▽
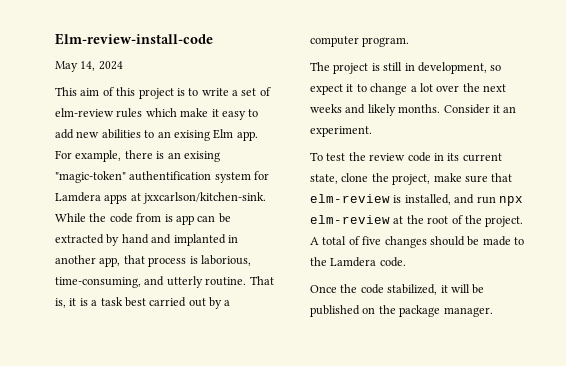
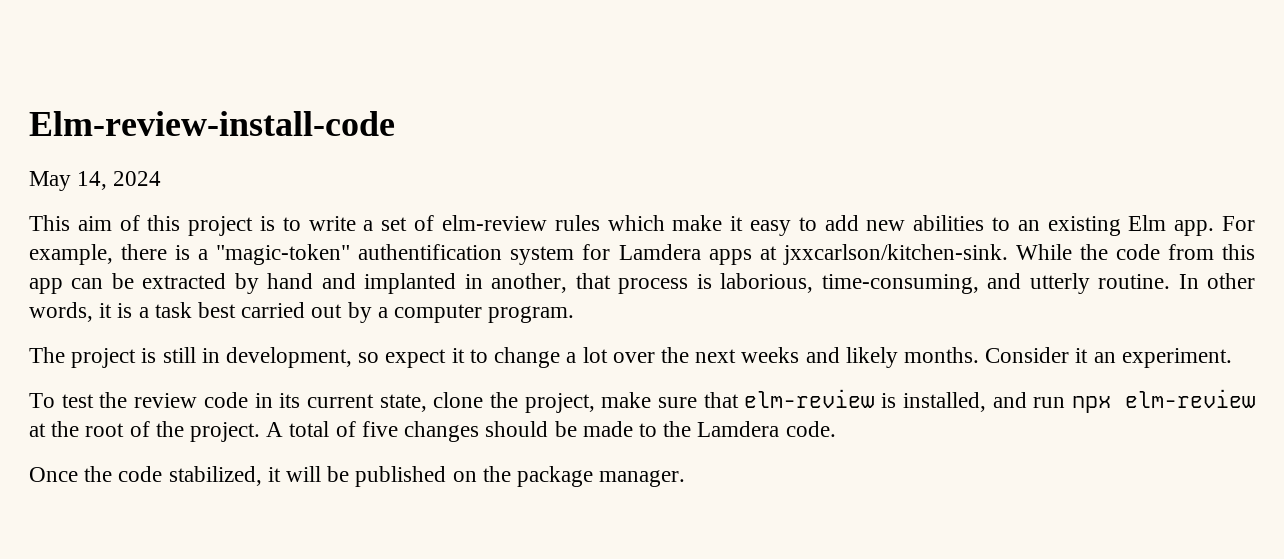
- This aim of this project is to write a set of elm-review rules which make it easy to add new abilities to an exising Elm app.
+ This aim of this project is to write a set of elm-review rules which make it easy to add new abilities to an existing Elm app.
- For example, there is an exising "magic-token" authentification system for Lamdera apps at jxxcarlson/kitchen-sink.
+ For example, there is a "magic-token" authentification system for Lamdera apps at jxxcarlson/kitchen-sink.
- While the code from is app can be extracted by hand and implanted in another app, that process is laborious, time-consuming, and utterly routine.
+ While the code from this app can be extracted by hand and implanted in another, that process is laborious, time-consuming, and utterly routine.
- That is, it is a task best carried out by a computer program.
+ In other words, it is a task best carried out by a computer program.

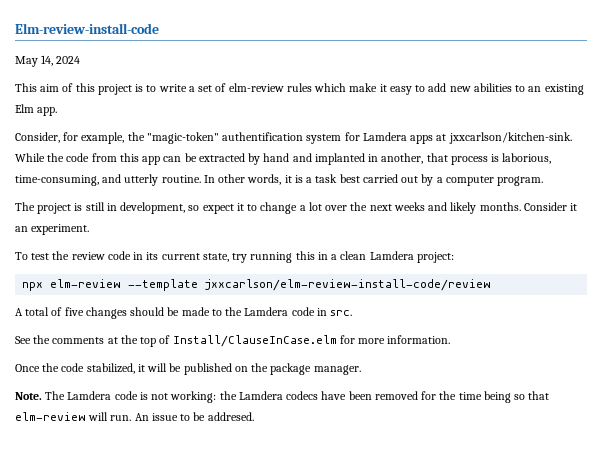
- This aim of this project is to write a set of elm-review rules which make it easy to add new abilities to an existing Elm app. For example, there is a "magic-token" authentification system for Lamdera apps at jxxcarlson/kitchen-sink.
+ This aim of this project is to write a set of elm-review rules which make it easy to add new abilities to an existing Elm app.
+ Consider, for example, the "magic-token" authentification system for Lamdera apps at jxxcarlson/kitchen-sink.
- To test the review code in its current state, clone the project, make sure that elm-review is installed, and run npx elm-review at the root of the project. A total of five changes should be made to the Lamdera code.
+ To test the review code in its current state, try running this in a clean Lamdera project:
+ npx elm-review --template jxxcarlson/elm-review-install-code/review
+ A total of five changes should be made to the Lamdera code in src.
+ See the comments at the top of Install/ClauseInCase.elm for more information.
+ Note. The Lamdera code is not working: the Lamdera codecs have been removed for the time being so that elm-review will run. An issue to be addresed.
△
Please copy the data shown above, line by line and exactly, omitting the images.

- This aim of this project is to write a set of elm-review rules which make it easy to add new abilities to an exising Elm app.
+ This aim of this project is to write a set of elm-review rules which make it easy to add new abilities to an existing Elm app.
- For example, there is an exising "magic-token" authentification system for Lamdera apps at jxxcarlson/kitchen-sink.
+ For example, there is a "magic-token" authentification system for Lamdera apps at jxxcarlson/kitchen-sink.
- While the code from is app can be extracted by hand and implanted in another app, that process is laborious, time-consuming, and utterly routine.
+ While the code from this app can be extracted by hand and implanted in another, that process is laborious, time-consuming, and utterly routine.
- That is, it is a task best carried out by a computer program.
+ In other words, it is a task best carried out by a computer program.

- This aim of this project is to write a set of elm-review rules which make it easy to add new abilities to an existing Elm app. For example, there is a "magic-token" authentification system for Lamdera apps at jxxcarlson/kitchen-sink.
+ This aim of this project is to write a set of elm-review rules which make it easy to add new abilities to an existing Elm app.
+ Consider, for example, the "magic-token" authentification system for Lamdera apps at jxxcarlson/kitchen-sink.
- To test the review code in its current state, clone the project, make sure that elm-review is installed, and run npx elm-review at the root of the project. A total of five changes should be made to the Lamdera code.
+ To test the review code in its current state, try running this in a clean Lamdera project:
+ npx elm-review --template jxxcarlson/elm-review-install-code/review
+ A total of five changes should be made to the Lamdera code in src.
+ See the comments at the top of Install/ClauseInCase.elm for more information.
+ Note. The Lamdera code is not working: the Lamdera codecs have been removed for the time being so that elm-review will run. An issue to be addresed.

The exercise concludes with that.